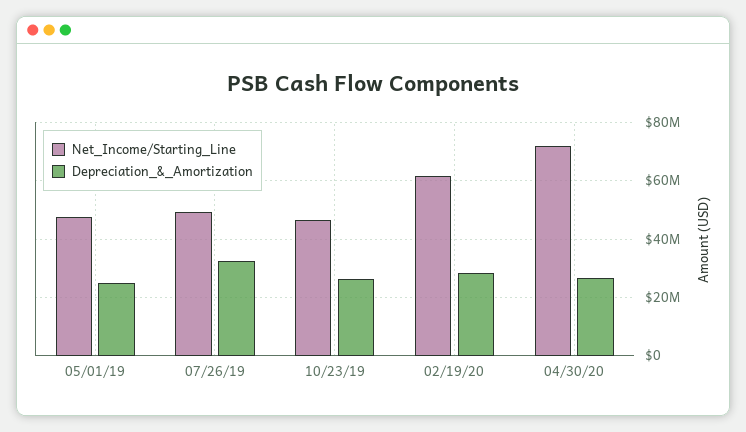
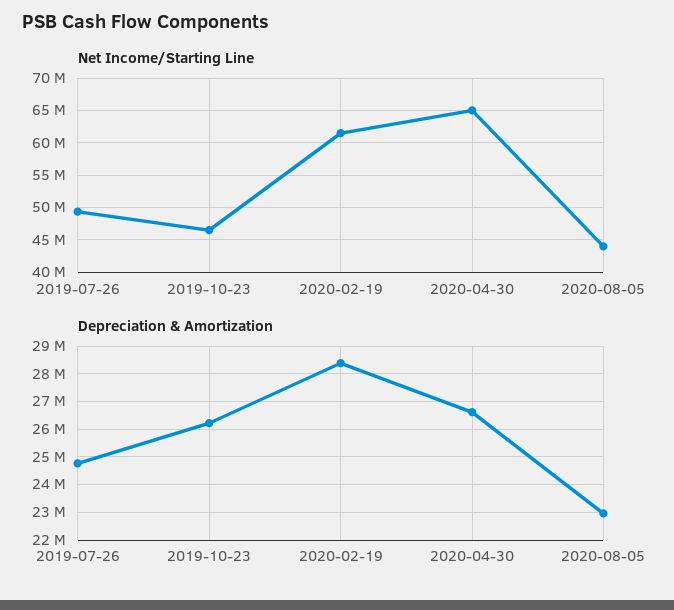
Net_Income/Starting_Line, 05/01/19: 47500000 -> none
Depreciation_&_Amortization, 05/01/19: 25000000 -> none
Depreciation_&_Amortization, 07/26/19: 32500000 -> 24750000
Net_Income/Starting_Line, 04/30/20: 72500000 -> 65000000
Net_Income/Starting_Line, 2020-08-05: none -> 44000000
Depreciation_&_Amortization, 2020-08-05: none -> 23000000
▬▬▬▬▬▬▬▬▬▬
- [What the task requires]:
Exactly as written, give every entry again, but not the pictures.

- [Your response]:
Net_Income/Starting_Line, 05/01/19: 47500000 -> none
Depreciation_&_Amortization, 05/01/19: 25000000 -> none
Depreciation_&_Amortization, 07/26/19: 32500000 -> 24750000
Net_Income/Starting_Line, 04/30/20: 72500000 -> 65000000
Net_Income/Starting_Line, 2020-08-05: none -> 44000000
Depreciation_&_Amortization, 2020-08-05: none -> 23000000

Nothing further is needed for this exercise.